═══ Data for this exercise ═══
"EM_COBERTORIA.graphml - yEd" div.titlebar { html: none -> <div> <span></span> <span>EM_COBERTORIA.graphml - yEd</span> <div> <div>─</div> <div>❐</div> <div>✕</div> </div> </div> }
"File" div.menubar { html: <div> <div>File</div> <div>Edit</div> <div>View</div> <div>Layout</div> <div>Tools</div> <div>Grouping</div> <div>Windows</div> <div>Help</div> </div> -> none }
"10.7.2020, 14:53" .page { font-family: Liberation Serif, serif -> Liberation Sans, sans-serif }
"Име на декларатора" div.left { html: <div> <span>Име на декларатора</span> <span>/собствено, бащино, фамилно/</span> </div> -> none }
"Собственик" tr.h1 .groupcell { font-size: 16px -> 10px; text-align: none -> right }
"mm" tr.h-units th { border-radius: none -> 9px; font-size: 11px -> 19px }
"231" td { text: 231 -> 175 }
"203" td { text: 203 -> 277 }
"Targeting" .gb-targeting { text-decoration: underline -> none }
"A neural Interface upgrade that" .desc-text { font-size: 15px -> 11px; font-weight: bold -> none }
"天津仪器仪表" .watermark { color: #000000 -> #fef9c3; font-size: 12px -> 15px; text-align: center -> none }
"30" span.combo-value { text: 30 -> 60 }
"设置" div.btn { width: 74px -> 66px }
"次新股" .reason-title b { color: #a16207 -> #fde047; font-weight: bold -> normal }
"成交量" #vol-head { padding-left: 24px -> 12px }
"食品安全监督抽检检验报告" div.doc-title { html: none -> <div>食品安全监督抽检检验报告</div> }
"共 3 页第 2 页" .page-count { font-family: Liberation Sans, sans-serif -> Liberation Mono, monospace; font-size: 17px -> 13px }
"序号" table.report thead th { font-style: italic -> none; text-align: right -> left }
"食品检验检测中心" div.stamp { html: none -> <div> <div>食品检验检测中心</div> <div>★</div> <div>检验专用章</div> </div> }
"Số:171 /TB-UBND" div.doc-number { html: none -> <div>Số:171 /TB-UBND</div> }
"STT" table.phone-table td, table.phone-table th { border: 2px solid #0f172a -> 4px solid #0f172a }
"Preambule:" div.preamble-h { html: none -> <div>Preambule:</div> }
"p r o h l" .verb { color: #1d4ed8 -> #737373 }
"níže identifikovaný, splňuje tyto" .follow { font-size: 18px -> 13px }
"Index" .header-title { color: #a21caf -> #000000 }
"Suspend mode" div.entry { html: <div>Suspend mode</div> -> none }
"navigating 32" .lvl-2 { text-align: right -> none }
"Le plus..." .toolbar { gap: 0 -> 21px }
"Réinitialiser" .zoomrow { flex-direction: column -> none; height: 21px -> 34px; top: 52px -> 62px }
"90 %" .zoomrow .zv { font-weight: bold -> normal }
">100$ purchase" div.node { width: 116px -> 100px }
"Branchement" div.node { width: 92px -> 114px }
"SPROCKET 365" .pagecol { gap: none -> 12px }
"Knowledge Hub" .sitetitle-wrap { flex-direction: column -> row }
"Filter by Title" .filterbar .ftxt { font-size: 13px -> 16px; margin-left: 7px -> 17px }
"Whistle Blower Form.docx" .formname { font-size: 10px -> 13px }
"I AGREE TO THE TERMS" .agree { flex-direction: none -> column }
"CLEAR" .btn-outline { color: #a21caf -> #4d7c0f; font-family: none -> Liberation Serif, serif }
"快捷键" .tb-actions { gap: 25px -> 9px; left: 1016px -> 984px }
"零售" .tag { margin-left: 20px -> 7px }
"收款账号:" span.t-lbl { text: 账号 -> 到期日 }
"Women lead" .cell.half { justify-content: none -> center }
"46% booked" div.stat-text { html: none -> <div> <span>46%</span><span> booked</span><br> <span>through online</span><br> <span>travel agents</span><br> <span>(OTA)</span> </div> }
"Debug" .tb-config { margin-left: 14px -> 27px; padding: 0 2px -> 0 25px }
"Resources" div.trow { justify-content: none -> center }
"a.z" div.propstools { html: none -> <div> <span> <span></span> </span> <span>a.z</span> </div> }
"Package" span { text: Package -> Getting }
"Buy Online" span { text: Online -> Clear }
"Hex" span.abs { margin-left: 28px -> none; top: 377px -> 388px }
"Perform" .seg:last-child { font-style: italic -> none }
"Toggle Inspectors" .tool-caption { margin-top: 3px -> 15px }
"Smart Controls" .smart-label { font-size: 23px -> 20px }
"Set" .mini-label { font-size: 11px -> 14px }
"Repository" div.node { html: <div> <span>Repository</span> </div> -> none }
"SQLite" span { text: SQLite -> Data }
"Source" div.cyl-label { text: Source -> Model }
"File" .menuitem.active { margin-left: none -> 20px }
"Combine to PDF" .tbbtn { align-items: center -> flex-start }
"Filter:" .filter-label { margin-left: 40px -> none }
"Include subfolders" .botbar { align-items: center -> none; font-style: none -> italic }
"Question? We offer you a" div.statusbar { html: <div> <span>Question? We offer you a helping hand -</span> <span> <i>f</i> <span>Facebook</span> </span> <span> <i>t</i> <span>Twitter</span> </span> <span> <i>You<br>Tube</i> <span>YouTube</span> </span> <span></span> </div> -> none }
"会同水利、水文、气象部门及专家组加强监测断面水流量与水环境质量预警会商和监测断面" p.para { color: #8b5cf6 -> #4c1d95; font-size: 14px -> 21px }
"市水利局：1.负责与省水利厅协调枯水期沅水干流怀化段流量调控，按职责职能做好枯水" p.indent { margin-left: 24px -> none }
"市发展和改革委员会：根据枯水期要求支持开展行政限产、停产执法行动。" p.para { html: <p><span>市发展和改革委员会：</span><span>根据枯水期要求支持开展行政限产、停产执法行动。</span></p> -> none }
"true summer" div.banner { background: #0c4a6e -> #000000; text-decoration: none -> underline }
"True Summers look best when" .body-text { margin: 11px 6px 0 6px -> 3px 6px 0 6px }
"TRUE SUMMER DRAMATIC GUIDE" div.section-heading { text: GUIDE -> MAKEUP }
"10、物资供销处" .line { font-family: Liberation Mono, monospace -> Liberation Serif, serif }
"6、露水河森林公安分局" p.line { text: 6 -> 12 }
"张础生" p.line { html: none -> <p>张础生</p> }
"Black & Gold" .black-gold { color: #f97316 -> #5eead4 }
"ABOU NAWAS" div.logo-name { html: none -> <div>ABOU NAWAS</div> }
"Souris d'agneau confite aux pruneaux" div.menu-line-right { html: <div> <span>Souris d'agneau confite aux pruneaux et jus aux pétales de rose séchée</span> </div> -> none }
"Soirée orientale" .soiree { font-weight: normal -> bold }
═══
Identify each line in the records above that contains the word "padding", and copy it out in full.

"成交量" #vol-head { padding-left: 24px -> 12px }
"Debug" .tb-config { margin-left: 14px -> 27px; padding: 0 2px -> 0 25px }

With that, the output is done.